Recently I needed to check for equality between Pyspark dataframes as part of a test suite. To my surprise I discovered that there is no built in function to test for dataframe equality.
It turns out that checking dataframe equality in PySpark is not a trivial issue. Looking at the problem the except command which subtracts one dataframe from another looks like a promising approach since it will deal with structured data columns. Naively you night think you could simply write a function to subtract one dataframe from the other and check the result is empty:
def are_dataframes_equal(df_actual, df_expected): return df_actual.subtract(df_expected).rdd.isEmpty()
However this will fail if df_actual contains more rows than df_expected. We can avoid that pitfall by checking both ways round
def are_dataframes_equal(df_actual, df_expected):
if df_actual.subtract(df_expected).rdd.isEmpty():
return df_expected.subtract(df_actual).rdd.isEmpty()
return False
Even this solution can still run into problems due to duplicate rows. A good way to avoid this is to do a group by and count on all columns of each dataframe. The resulting count column will differ if the two dataframes do not have the same row duplication. This gives us a function like:
def are_dataframes_equal(df_actual, df_expected):
# sorts are needed in case if disordered columns
a_cols = sorted(df_actual.columns)
e_cols = sorted(df_expected.columns)
# we don't know the column names so count on the first column we find
df_a = df_actual.groupby(a_cols).agg(fn.count(a_cols[1]))

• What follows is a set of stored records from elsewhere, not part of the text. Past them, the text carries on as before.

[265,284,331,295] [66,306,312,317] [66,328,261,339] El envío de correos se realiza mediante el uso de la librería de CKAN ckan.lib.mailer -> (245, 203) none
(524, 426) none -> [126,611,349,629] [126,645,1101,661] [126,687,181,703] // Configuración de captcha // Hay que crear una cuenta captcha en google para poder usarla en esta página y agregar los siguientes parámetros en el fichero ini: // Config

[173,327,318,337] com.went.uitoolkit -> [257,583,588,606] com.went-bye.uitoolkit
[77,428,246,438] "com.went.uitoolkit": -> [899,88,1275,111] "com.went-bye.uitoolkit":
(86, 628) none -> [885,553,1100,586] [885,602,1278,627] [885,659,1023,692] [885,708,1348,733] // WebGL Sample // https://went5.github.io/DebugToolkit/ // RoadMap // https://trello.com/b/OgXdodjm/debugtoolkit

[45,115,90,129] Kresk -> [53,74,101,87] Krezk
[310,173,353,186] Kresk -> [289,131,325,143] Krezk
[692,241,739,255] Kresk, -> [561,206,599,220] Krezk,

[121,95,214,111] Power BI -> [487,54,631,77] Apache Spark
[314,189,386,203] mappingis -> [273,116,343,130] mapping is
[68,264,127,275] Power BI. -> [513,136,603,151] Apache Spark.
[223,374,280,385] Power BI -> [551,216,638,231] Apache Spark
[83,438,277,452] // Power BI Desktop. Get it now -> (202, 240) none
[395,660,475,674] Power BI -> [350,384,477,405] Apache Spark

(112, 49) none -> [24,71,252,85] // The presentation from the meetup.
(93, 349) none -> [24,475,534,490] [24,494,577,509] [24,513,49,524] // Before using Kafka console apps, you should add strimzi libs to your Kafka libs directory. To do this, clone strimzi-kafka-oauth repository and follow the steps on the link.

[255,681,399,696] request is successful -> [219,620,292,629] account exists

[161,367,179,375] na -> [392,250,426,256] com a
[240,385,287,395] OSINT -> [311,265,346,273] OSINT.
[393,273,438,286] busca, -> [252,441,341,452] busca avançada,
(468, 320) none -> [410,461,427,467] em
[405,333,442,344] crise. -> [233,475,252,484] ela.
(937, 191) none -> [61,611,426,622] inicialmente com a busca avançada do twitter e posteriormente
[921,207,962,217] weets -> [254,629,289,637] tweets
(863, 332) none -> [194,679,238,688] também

df_e = df_expected.groupby(e_cols).agg(fn.count(e_cols[1]))
# then perform our equality checks on the dataframes with the row counts
if df_a.subtract(df_e).rdd.isEmpty():
return df_e.subtract(df_a).rdd.isEmpty()
return False
Finally we need to be able to handle schema mismatches. Fortunately for us it turns out that the above code smoothly handles both differing column names and differing column types correctly. This solution also handles struct and array columns nicely. However caution should still be observed around map columns. These may run into issues if the elements of the map are disordered. Further work may be required to sort the map columns prior to comparison.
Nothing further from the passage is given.